───── Records to use

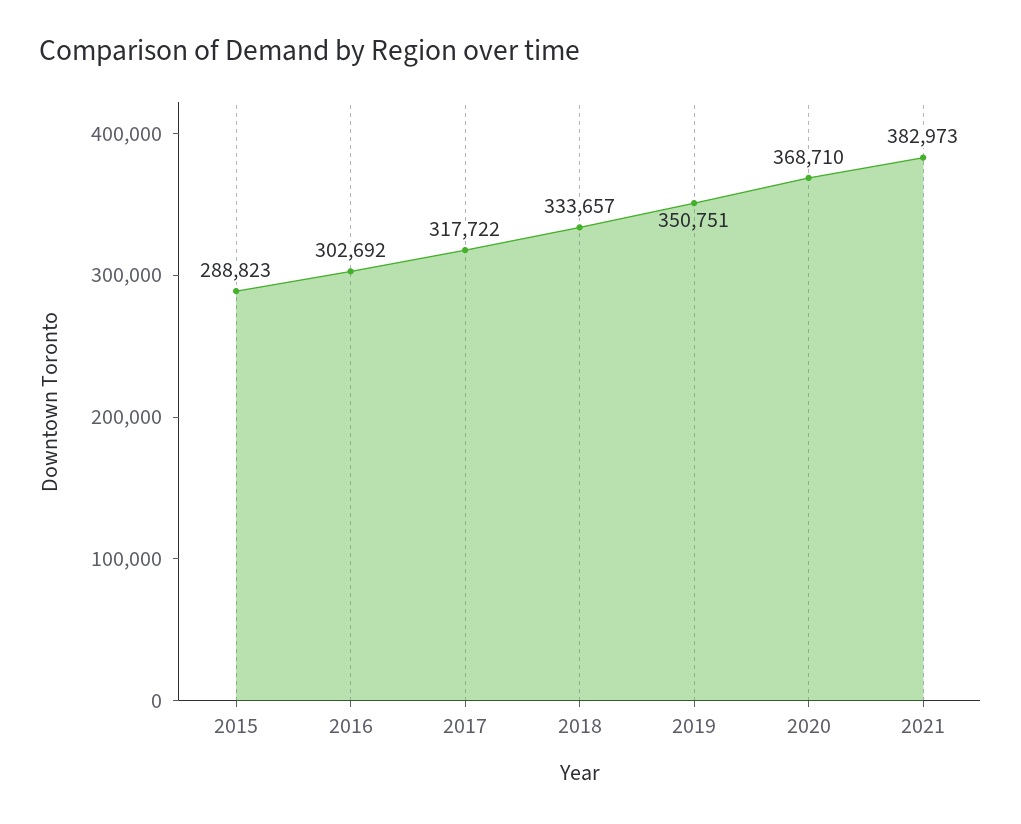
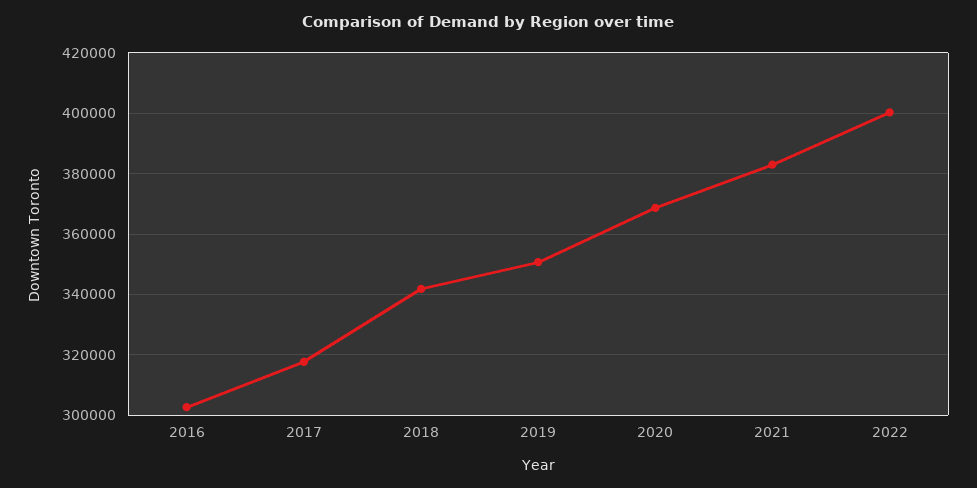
2015: 288823 -> none
2018: 333657 -> 342000
2022: none -> 400000

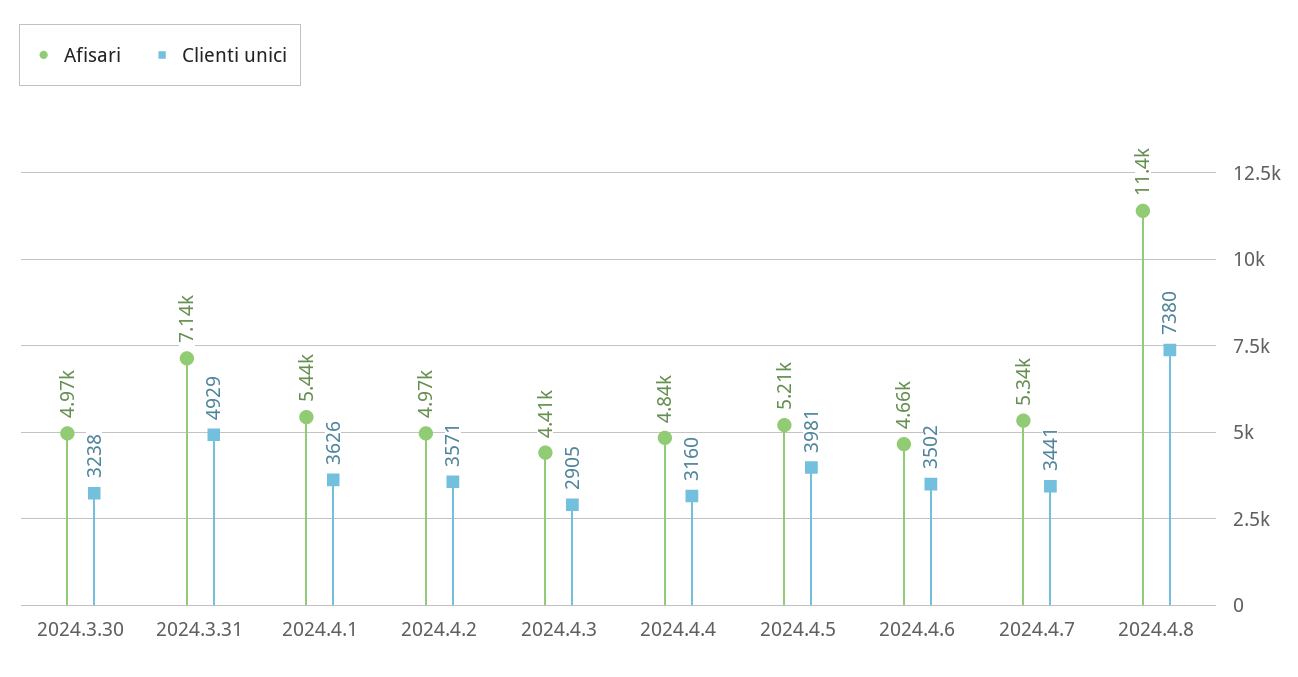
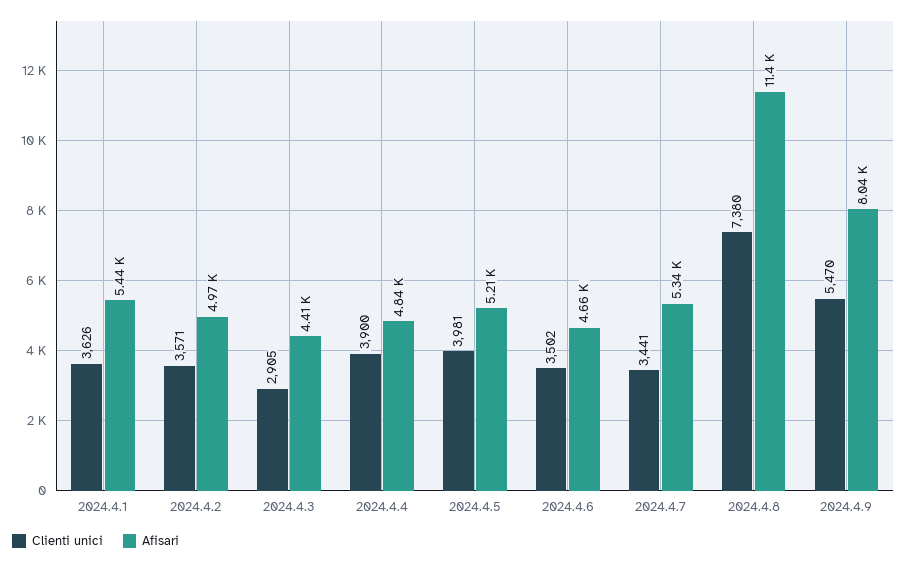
Afisari, 2024.3.30: 4970 -> none
Clienti unici, 2024.3.30: 3238 -> none
Afisari, 2024.3.31: 7140 -> none
Clienti unici, 2024.3.31: 4929 -> none
Clienti unici, 2024.4.4: 3160 -> 3900
Clienti unici, 2024.4.9: none -> 5470
Afisari, 2024.4.9: none -> 8040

──────────

[Work instructions]: Your task is to copy the entries in full and exactly, without any images.

[Response to the exercise]:
2015: 288823 -> none
2018: 333657 -> 342000
2022: none -> 400000

Afisari, 2024.3.30: 4970 -> none
Clienti unici, 2024.3.30: 3238 -> none
Afisari, 2024.3.31: 7140 -> none
Clienti unici, 2024.3.31: 4929 -> none
Clienti unici, 2024.4.4: 3160 -> 3900
Clienti unici, 2024.4.9: none -> 5470
Afisari, 2024.4.9: none -> 8040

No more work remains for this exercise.